__Edit tracking data__:
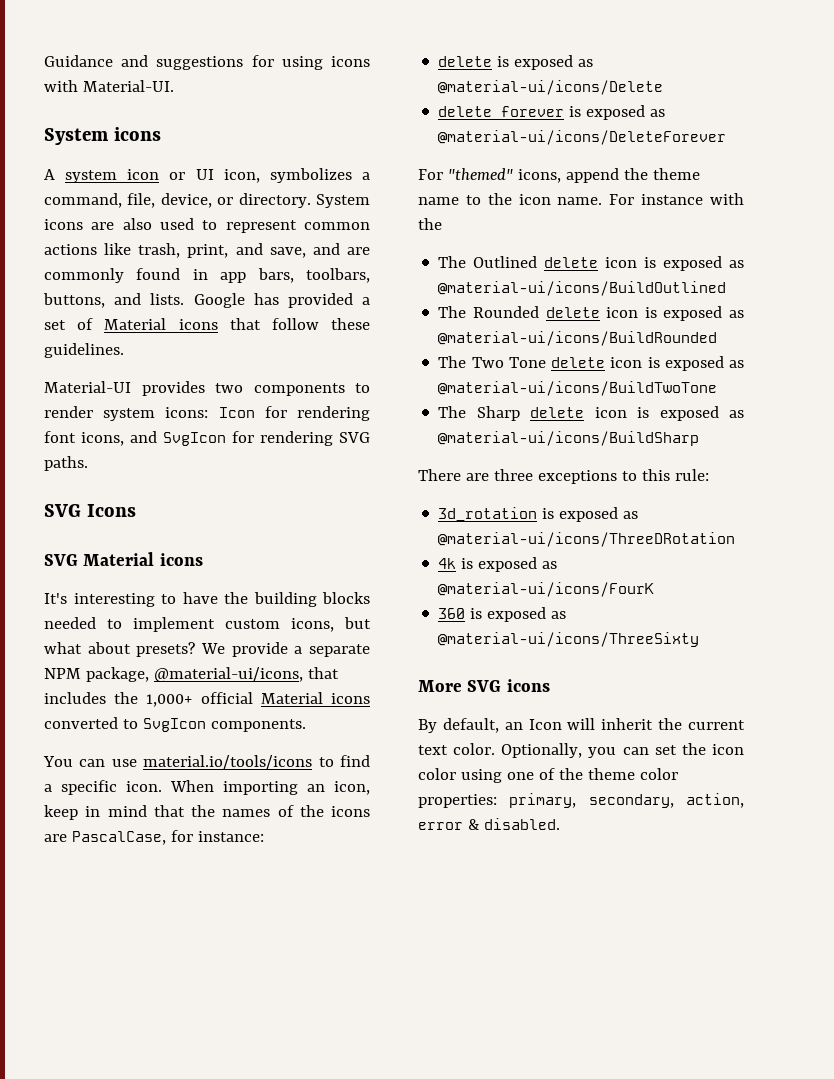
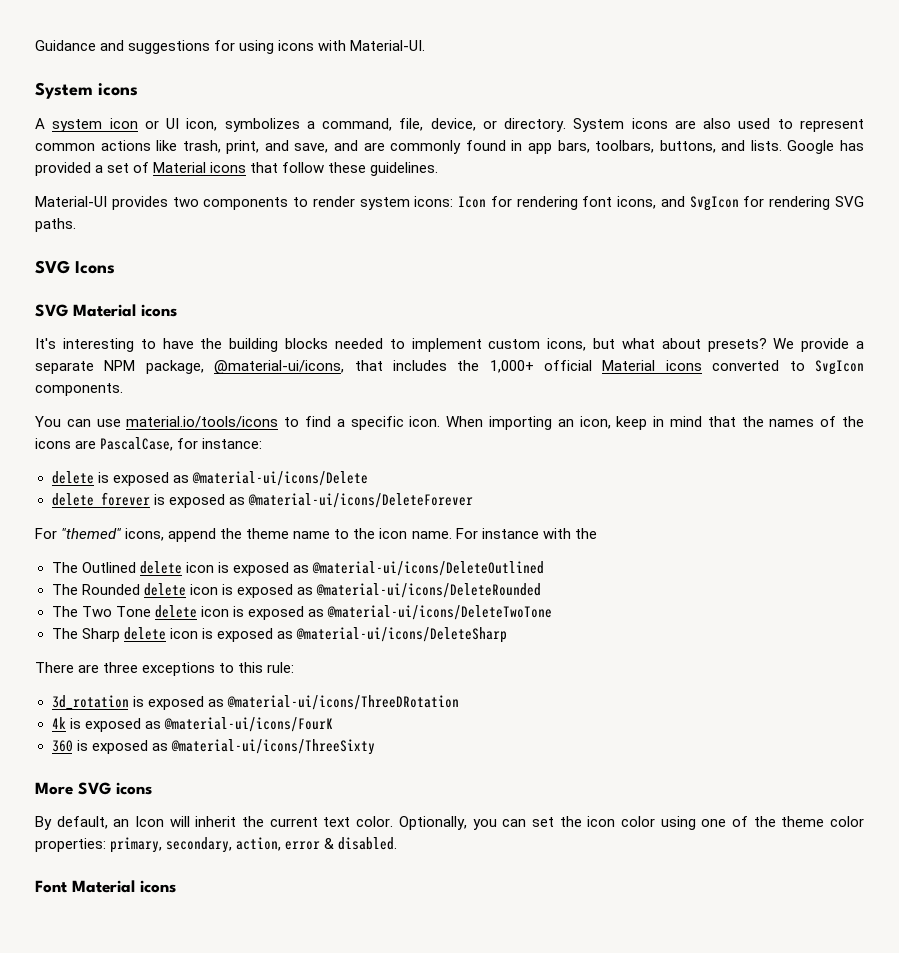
- The Outlined delete icon is exposed as @material-ui/icons/BuildOutlined
+ The Outlined delete icon is exposed as @material-ui/icons/DeleteOutlined
- The Rounded delete icon is exposed as @material-ui/icons/BuildRounded
+ The Rounded delete icon is exposed as @material-ui/icons/DeleteRounded
- The Two Tone delete icon is exposed as @material-ui/icons/BuildTwoTone
+ The Two Tone delete icon is exposed as @material-ui/icons/DeleteTwoTone
- The Sharp delete icon is exposed as @material-ui/icons/BuildSharp
+ The Sharp delete icon is exposed as @material-ui/icons/DeleteSharp
+ Font Material icons

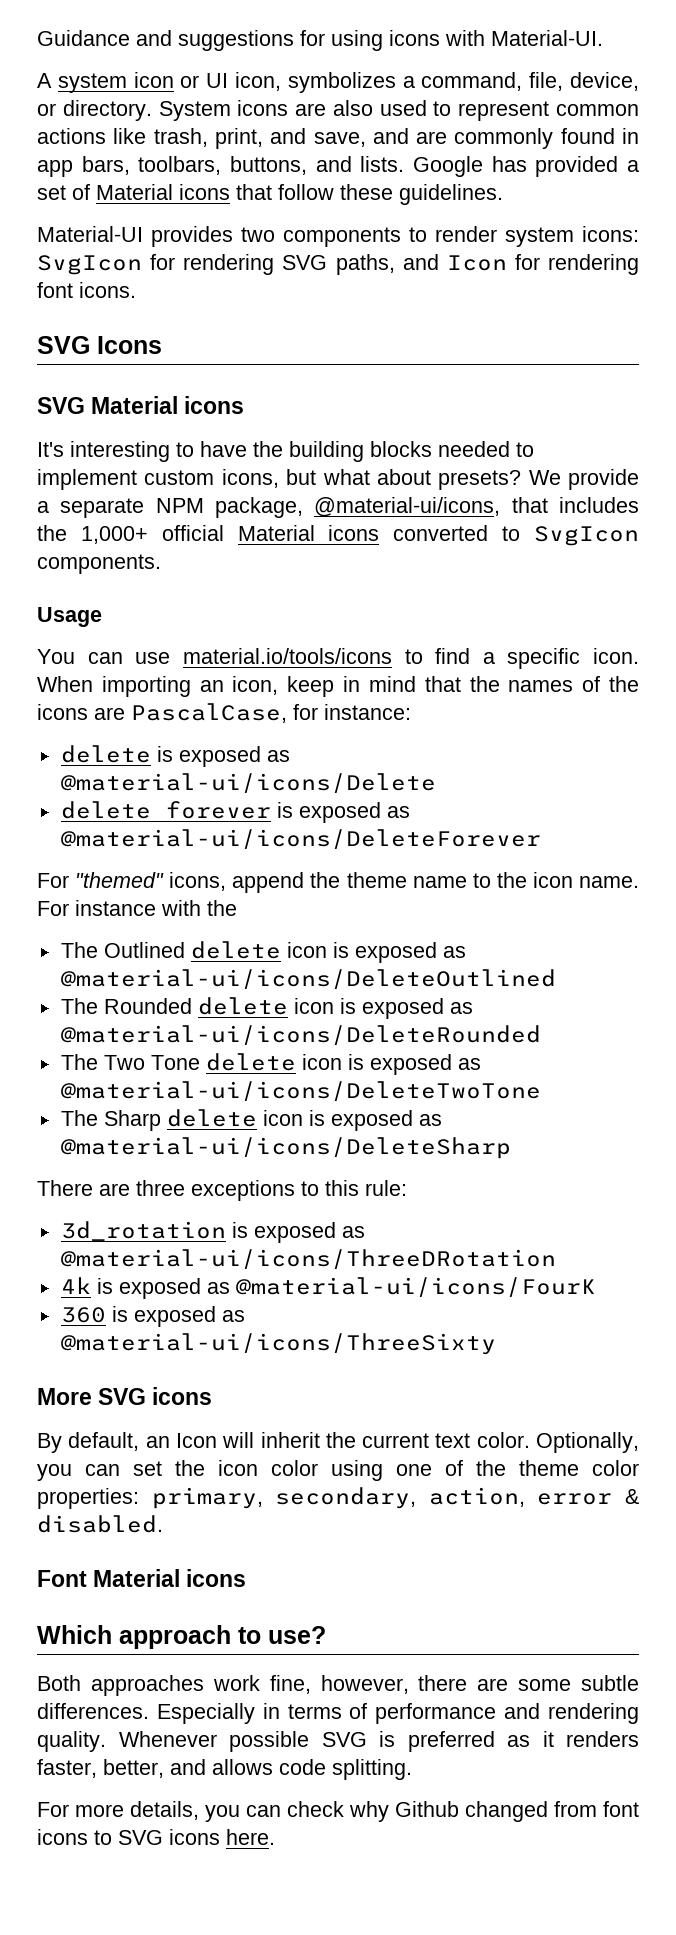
  Guidance and suggestions for using icons with Material-UI.
- System icons
- Material-UI provides two components to render system icons: Icon for rendering font icons, and SvgIcon for rendering SVG paths.
+ Material-UI provides two components to render system icons: SvgIcon for rendering SVG paths, and Icon for rendering font icons.
+ Usage
+ Which approach to use?
+ Both approaches work fine, however, there are some subtle differences. Especially in terms of performance and rendering quality. Whenever possible SVG is preferred as it renders faster, better, and allows code splitting.
+ For more details, you can check why Github changed from font icons to SVG icons here.

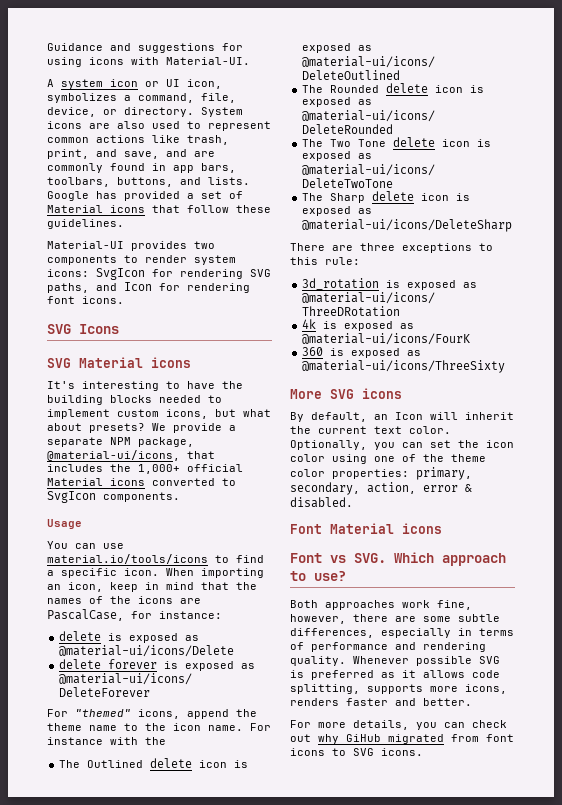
- Which approach to use?
+ Font vs SVG. Which approach to use?
- Both approaches work fine, however, there are some subtle differences. Especially in terms of performance and rendering quality.
+ Both approaches work fine, however, there are some subtle differences, especially in terms of performance and rendering quality.
- Whenever possible SVG is preferred as it renders faster, better, and allows code splitting.
+ Whenever possible SVG is preferred as it allows code splitting, supports more icons, renders faster and better.
- For more details, you can check why Github changed from font icons to SVG icons here.
+ For more details, you can check out why GiHub migrated from font icons to SVG icons.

__WHAT THE TASK REQUIRES__: Show every line from the entries above in which the word "SvgIcon" appears.

__OUTPUT OF THE TASK__:
- Material-UI provides two components to render system icons: Icon for rendering font icons, and SvgIcon for rendering SVG paths.
+ Material-UI provides two components to render system icons: SvgIcon for rendering SVG paths, and Icon for rendering font icons.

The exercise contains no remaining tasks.